## Task details
Transcribe the lines of the records starting with the one that has "-257,7 +257,7 @@" in it and ending with the last, and transcribe nothing else.

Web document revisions
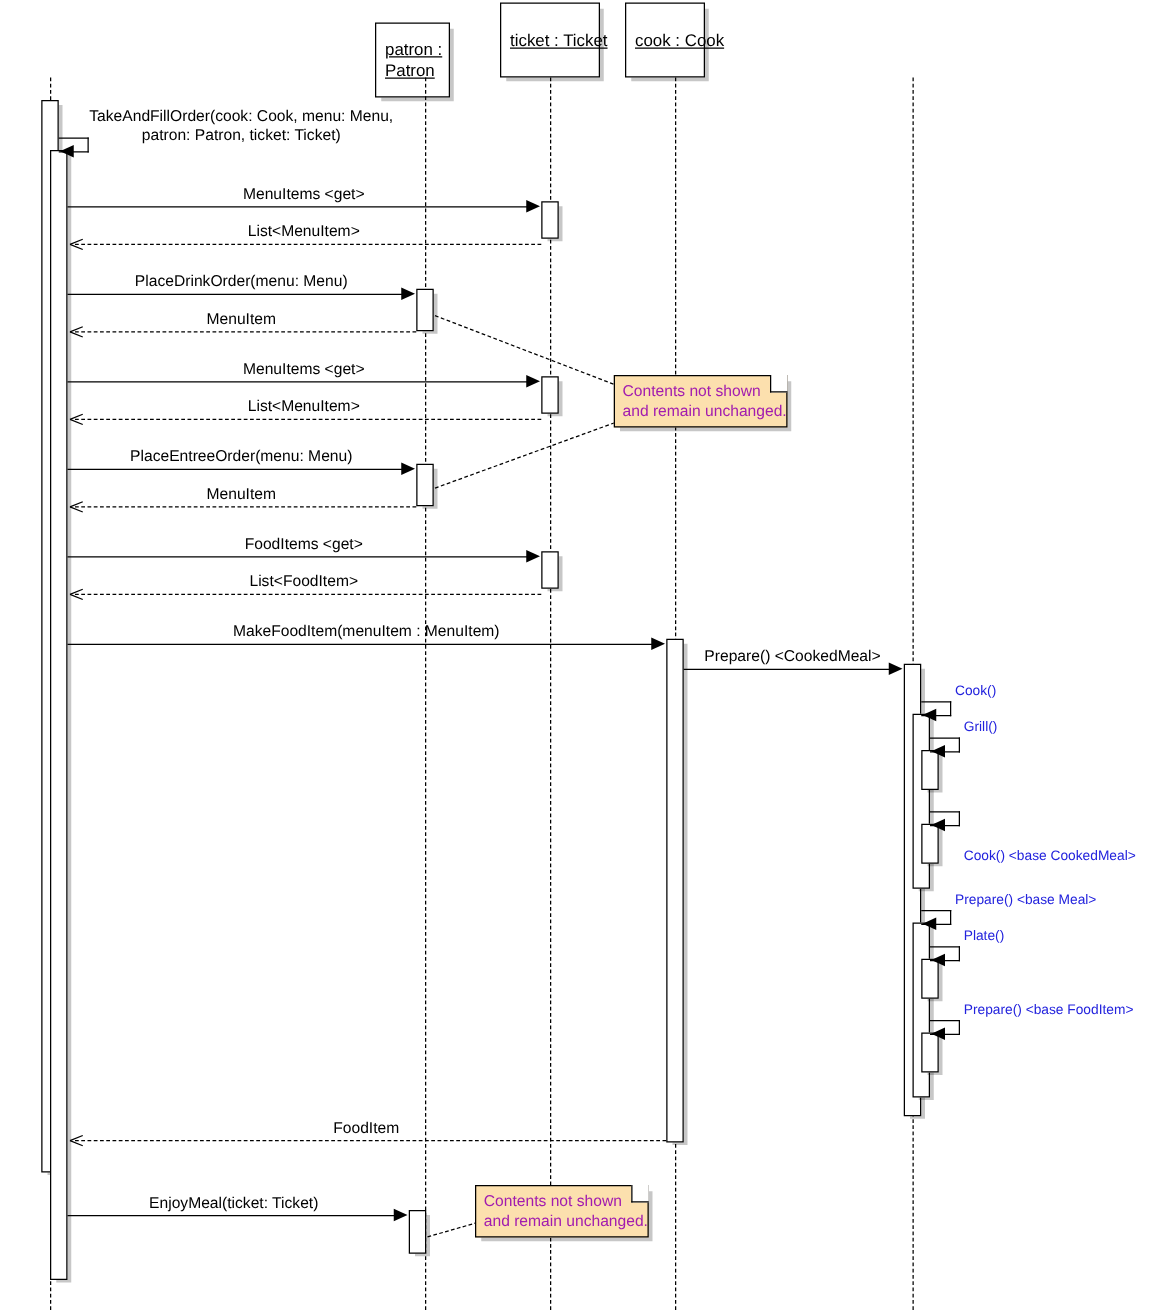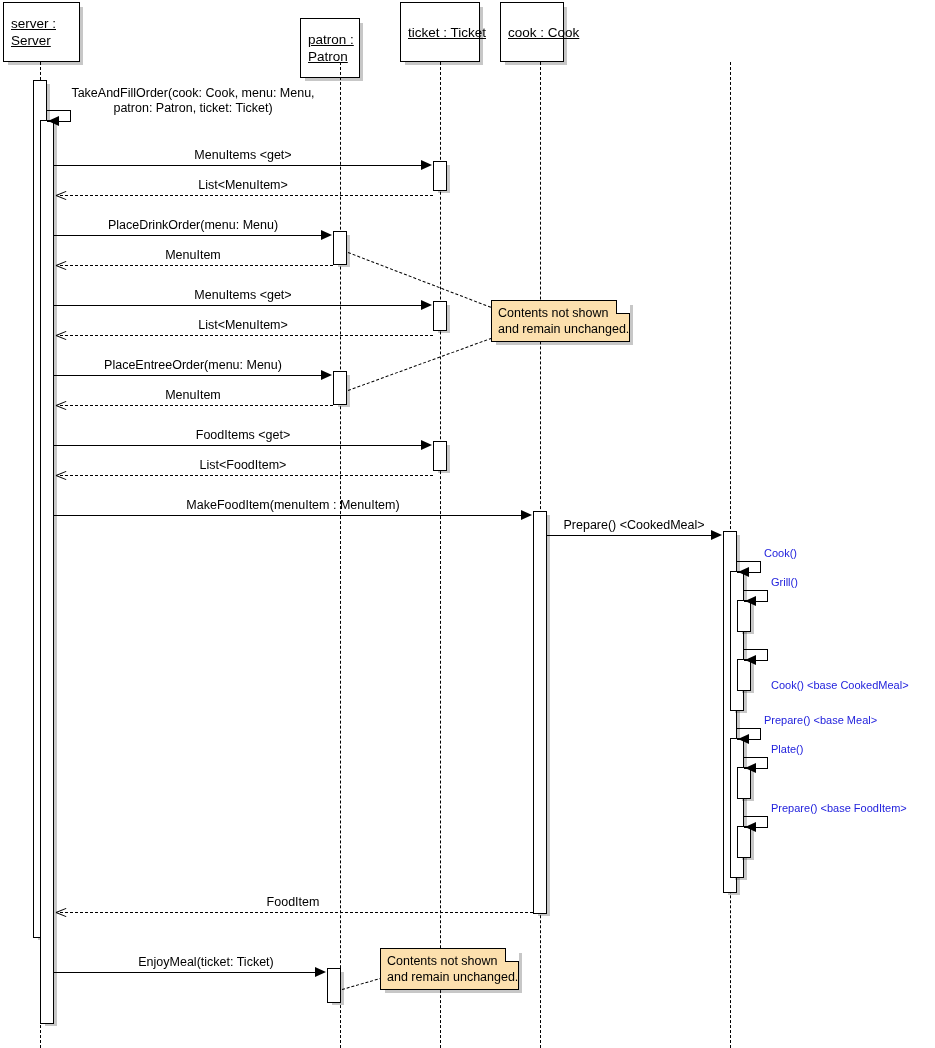--- a/index.html
+++ b/index.html
@@ -135,10 +135,6 @@
 
 <div id="canvas">
 
-  <div class="lifeline-head" style="left:3px;top:2px;width:77px;height:60px;">
-    <span class="ln">server :</span>
-    <span class="ln">Server</span>
-  </div>
 
   <div class="lifeline-head" style="left:300px;top:18px;width:60px;height:60px;">
     <span class="ln">patron :</span>

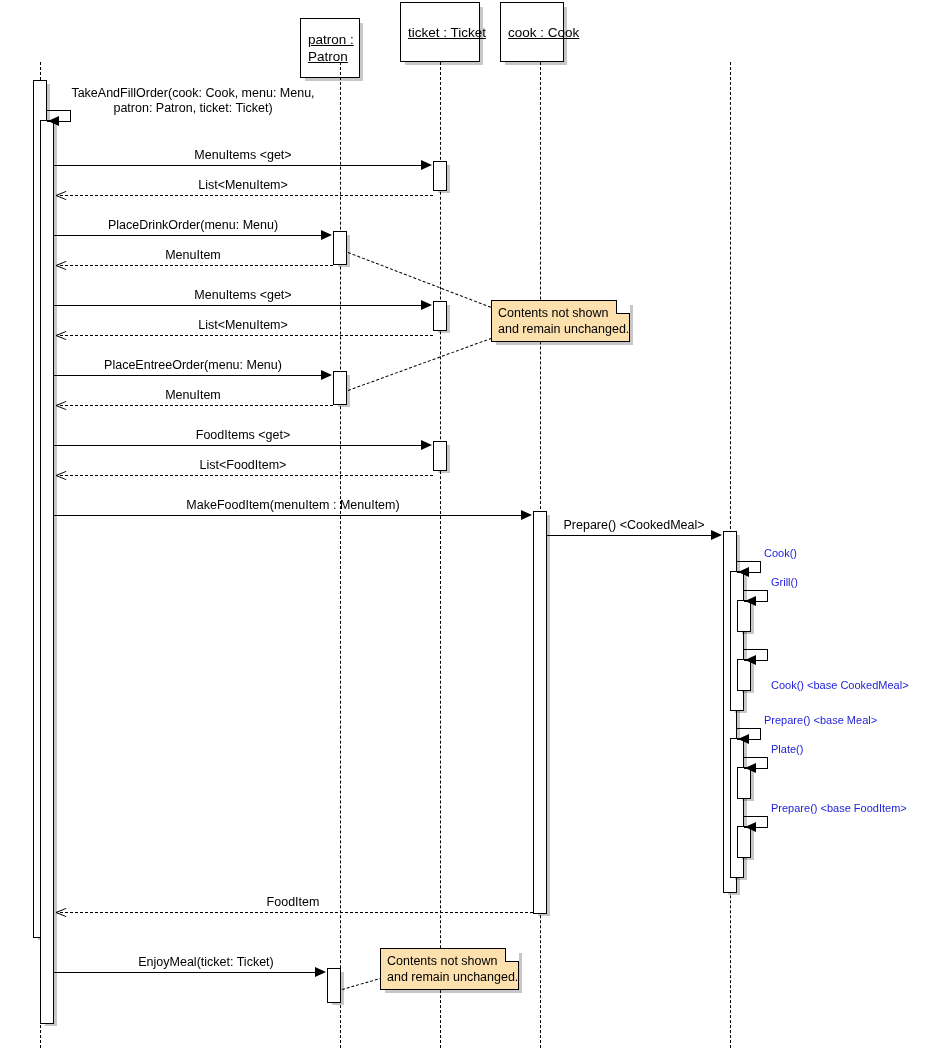--- a/index.html
+++ b/index.html
@@ -109,7 +109,7 @@
     box-shadow:4px 4px 0 -1px rgba(0,0,0,0.22);
     font-size:12.5px;
     line-height:16px;
-    color:#000000;
+    color:#a21caf;
     padding:4px 6px 3px 6px;
   }
   .note .fold{

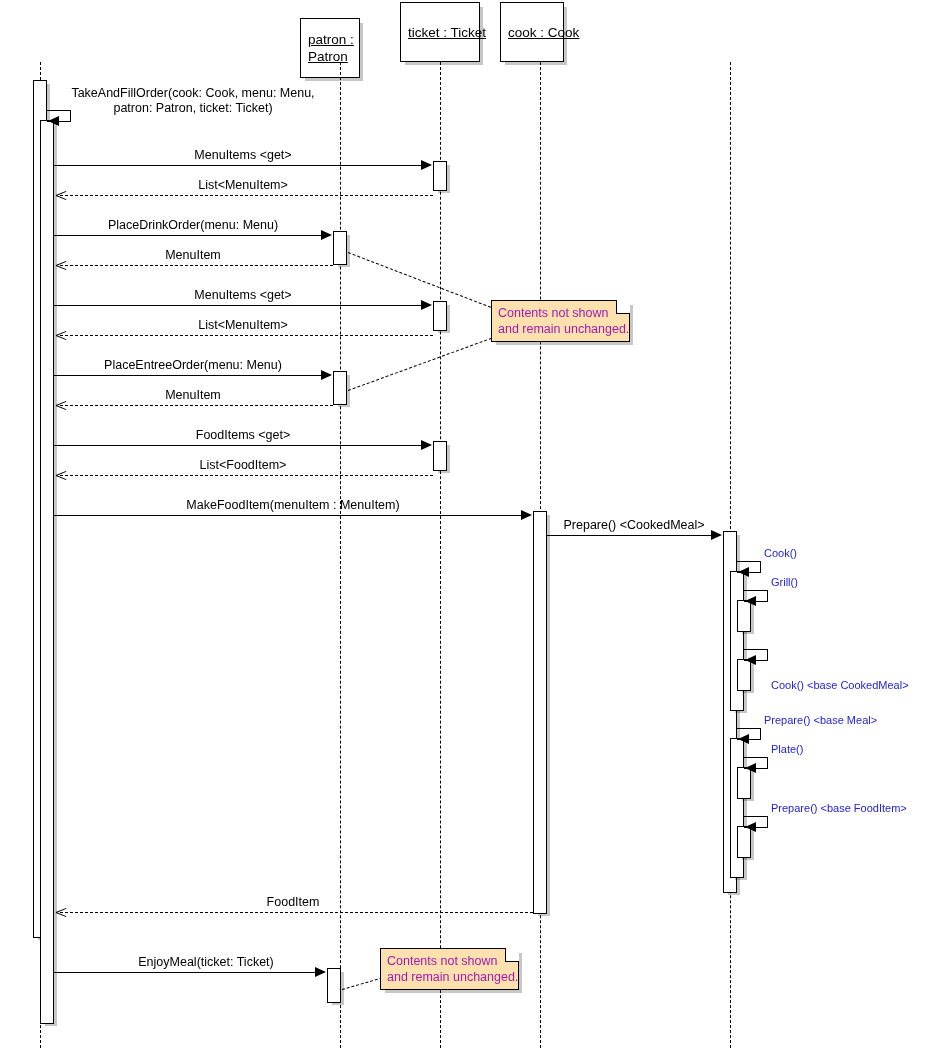--- a/index.html
+++ b/index.html
@@ -257,7 +257,7 @@
   <div class="act" style="left:327px;top:968px;width:14px;height:35px;"></div>
   <div class="msg-line" style="left:54px;top:972px;width:262px;"></div>
   <div class="arrow-r" style="left:315px;top:967px;"></div>
-  <div class="msg-label center" style="left:187px;top:955px;margin-left:19px;">EnjoyMeal(ticket: Ticket)</div>
+  <div class="msg-label center" style="left:187px;top:955px;">EnjoyMeal(ticket: Ticket)</div>
 
   <div class="note-link" style="left:348px;top:252px;width:153px;transform:rotate(21deg);"></div>
   <div class="note-link" style="left:348px;top:390px;width:153px;transform:rotate(-20deg);"></div>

## Response
@@ -257,7 +257,7 @@
   <div class="act" style="left:327px;top:968px;width:14px;height:35px;"></div>
   <div class="msg-line" style="left:54px;top:972px;width:262px;"></div>
   <div class="arrow-r" style="left:315px;top:967px;"></div>
-  <div class="msg-label center" style="left:187px;top:955px;margin-left:19px;">EnjoyMeal(ticket: Ticket)</div>
+  <div class="msg-label center" style="left:187px;top:955px;">EnjoyMeal(ticket: Ticket)</div>
 
   <div class="note-link" style="left:348px;top:252px;width:153px;transform:rotate(21deg);"></div>
   <div class="note-link" style="left:348px;top:390px;width:153px;transform:rotate(-20deg);"></div>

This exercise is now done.